Aujourd’hui, à Paris, la
manifestation organisée par les syndicats pour protester contre la réforme des retraites (dont on ne sait pas exactement la teneur) se déroule de la Place de la République à la Place de le Nation
en passant, bien sûr, par la Place de la Bastille. République, Bastille, Nation, trois mots symboliques.
Ce parcours est presque toujours emprunté par les manifestations populaires et ceci depuis des décennies. Oserais-je dire que ce choix est archaïque pour ne pas dire ringard ? Le peuple défile à l’est et les super riches se marrent à l’ouest.
Il me semblerait logique (et quasi révolutionnaire) d’inverser le sens du défilé populaire.

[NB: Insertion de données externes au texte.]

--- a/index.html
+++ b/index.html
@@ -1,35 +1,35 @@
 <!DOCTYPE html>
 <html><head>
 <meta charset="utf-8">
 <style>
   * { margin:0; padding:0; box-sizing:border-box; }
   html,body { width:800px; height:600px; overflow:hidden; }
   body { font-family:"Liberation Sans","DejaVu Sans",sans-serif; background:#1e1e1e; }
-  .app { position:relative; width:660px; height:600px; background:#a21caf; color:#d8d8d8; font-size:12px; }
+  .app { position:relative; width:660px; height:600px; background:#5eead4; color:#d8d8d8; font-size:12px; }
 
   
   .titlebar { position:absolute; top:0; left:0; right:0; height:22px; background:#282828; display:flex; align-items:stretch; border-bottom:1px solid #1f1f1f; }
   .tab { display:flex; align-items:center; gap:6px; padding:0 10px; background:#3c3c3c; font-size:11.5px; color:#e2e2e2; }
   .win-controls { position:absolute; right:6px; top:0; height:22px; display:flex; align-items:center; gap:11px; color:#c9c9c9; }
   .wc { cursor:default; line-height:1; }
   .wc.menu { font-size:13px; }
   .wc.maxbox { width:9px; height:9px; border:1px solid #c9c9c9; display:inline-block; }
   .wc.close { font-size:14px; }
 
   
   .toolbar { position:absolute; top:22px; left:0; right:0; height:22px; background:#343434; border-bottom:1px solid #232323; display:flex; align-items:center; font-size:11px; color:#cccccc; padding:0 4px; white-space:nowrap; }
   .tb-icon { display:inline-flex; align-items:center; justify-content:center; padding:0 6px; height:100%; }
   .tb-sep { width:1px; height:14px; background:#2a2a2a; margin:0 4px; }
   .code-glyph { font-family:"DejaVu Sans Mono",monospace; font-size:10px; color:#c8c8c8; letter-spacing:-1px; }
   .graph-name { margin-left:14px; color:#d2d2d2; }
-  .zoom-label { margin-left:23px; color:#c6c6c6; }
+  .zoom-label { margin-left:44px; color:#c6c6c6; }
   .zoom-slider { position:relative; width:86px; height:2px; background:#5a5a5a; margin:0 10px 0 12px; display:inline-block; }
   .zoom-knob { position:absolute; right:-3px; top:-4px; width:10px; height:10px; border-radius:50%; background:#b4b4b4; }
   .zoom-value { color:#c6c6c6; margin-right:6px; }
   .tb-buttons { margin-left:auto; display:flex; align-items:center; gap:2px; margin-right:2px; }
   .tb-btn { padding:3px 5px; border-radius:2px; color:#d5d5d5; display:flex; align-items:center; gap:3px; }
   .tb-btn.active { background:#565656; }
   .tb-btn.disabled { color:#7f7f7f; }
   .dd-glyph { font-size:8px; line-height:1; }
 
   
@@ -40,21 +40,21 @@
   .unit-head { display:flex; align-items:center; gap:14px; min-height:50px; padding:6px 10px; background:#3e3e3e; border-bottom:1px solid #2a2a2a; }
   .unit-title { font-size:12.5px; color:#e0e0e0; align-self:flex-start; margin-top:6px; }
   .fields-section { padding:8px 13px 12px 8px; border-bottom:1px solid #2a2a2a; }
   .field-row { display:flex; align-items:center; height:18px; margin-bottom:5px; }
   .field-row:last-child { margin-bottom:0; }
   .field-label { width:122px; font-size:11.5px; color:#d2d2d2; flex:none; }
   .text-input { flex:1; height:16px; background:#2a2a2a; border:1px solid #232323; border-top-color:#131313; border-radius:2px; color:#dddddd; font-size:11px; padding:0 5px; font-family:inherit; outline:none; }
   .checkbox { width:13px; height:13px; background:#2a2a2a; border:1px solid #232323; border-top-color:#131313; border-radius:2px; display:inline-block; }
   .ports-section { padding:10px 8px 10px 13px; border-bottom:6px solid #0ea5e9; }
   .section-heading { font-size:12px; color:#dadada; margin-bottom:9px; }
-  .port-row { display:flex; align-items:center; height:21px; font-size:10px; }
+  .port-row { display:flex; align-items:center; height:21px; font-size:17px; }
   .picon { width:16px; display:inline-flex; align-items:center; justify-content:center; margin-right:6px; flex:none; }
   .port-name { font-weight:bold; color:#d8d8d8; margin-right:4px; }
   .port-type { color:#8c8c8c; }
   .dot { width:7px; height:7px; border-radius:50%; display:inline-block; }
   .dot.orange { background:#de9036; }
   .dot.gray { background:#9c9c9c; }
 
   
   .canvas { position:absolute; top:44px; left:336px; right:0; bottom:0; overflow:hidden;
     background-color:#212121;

Je propose donc aux syndicats pusillanimes :
de réunir les manifestants sur la Place de la Concorde en face de l’Assemblée Nationale où siègent (quand ils en ont le temps) les députés qu’ils ont élus,
de passer devant le Palais de l’Elysée d’où viennent les décisions,
de remonter les Champs Elysées, beaux hôtels et articles de luxe dont ils pourront rêver,
de passer par l’Arc de Triomphe et près de la tombe du Soldat Inconnu qui selon toute probabilité est l’un des leurs,
de descendre l’avenue de la Grande Armée, belle avenue, mais qui manque un peu d’animation,
de traverser Neuilly dont les habitants pourront ainsi voir de près le populo dont on leur parle tant,
pour aboutir au quartier sensible de la Défense, un des symboles du capitalisme en action.
Il me semble plus logique et efficace de protester dans les lieux d’où vient l’objet de la protestation plutôt qu’entre soi, en se bornant à compter le nombre aléatoire des manifestants.
Vous pensez qu’un tel parcours serait interdit ? Sans doute, mais a-t-on essayé de le proposer ? Le refus lui-même serait symbolique.